[Start of section]

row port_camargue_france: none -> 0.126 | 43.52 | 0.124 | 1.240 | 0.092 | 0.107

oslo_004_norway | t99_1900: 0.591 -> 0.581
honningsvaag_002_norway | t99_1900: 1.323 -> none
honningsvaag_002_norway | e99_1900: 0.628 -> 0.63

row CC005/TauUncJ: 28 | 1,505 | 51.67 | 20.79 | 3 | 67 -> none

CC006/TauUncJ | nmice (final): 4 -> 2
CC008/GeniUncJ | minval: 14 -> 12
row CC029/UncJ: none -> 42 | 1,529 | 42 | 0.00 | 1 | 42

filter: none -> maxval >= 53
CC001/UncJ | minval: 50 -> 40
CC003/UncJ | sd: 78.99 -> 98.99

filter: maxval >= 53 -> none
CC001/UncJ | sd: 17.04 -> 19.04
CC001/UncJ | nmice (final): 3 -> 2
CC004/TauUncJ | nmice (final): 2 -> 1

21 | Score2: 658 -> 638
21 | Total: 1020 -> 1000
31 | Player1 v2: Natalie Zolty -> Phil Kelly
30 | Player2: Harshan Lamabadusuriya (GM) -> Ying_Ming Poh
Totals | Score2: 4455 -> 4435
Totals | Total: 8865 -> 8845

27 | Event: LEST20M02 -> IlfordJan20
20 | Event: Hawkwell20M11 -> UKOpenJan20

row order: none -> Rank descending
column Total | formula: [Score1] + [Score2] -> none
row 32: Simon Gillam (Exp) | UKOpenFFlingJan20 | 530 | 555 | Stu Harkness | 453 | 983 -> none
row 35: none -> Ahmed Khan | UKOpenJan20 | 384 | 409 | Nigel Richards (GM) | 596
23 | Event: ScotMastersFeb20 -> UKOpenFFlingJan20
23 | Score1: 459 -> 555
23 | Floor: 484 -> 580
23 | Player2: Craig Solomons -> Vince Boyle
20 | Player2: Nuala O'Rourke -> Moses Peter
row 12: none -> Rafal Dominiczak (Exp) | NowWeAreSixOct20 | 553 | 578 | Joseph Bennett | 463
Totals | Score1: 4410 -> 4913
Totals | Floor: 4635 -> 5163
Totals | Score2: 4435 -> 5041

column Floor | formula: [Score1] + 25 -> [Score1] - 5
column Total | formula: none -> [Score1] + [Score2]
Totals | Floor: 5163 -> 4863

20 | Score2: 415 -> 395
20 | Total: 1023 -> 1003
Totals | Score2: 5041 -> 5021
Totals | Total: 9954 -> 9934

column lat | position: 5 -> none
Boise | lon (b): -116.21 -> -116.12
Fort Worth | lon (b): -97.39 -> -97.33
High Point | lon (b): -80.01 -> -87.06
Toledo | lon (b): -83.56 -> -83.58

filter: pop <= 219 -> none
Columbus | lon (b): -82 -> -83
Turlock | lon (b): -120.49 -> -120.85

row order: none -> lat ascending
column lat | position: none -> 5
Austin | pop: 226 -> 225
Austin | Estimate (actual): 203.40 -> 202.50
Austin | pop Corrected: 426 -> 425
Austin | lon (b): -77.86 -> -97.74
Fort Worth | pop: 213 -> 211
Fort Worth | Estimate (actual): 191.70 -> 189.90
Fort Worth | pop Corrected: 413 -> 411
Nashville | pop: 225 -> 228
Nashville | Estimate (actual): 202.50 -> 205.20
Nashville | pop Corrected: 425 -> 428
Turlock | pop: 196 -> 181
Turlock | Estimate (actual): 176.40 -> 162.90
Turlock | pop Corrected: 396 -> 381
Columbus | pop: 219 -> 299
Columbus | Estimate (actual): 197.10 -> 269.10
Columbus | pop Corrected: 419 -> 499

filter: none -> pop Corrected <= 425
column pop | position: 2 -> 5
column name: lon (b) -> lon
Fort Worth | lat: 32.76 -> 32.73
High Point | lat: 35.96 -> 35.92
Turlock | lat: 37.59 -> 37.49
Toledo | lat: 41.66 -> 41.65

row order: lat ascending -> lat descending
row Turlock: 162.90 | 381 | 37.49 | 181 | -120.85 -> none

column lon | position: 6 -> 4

[End of section]

◆ **Work instructions**
Only the lines above from the line with "honningsvaag_002_norway | e99_1900: 0.628" to the line with "31 | Player1 v2: Natalie Zolty -> Phil Kelly", those two lines included, should be reproduced exactly.

◆ **Result of this task**
honningsvaag_002_norway | e99_1900: 0.628 -> 0.63

row CC005/TauUncJ: 28 | 1,505 | 51.67 | 20.79 | 3 | 67 -> none

CC006/TauUncJ | nmice (final): 4 -> 2
CC008/GeniUncJ | minval: 14 -> 12
row CC029/UncJ: none -> 42 | 1,529 | 42 | 0.00 | 1 | 42

filter: none -> maxval >= 53
CC001/UncJ | minval: 50 -> 40
CC003/UncJ | sd: 78.99 -> 98.99

filter: maxval >= 53 -> none
CC001/UncJ | sd: 17.04 -> 19.04
CC001/UncJ | nmice (final): 3 -> 2
CC004/TauUncJ | nmice (final): 2 -> 1

21 | Score2: 658 -> 638
21 | Total: 1020 -> 1000
31 | Player1 v2: Natalie Zolty -> Phil Kelly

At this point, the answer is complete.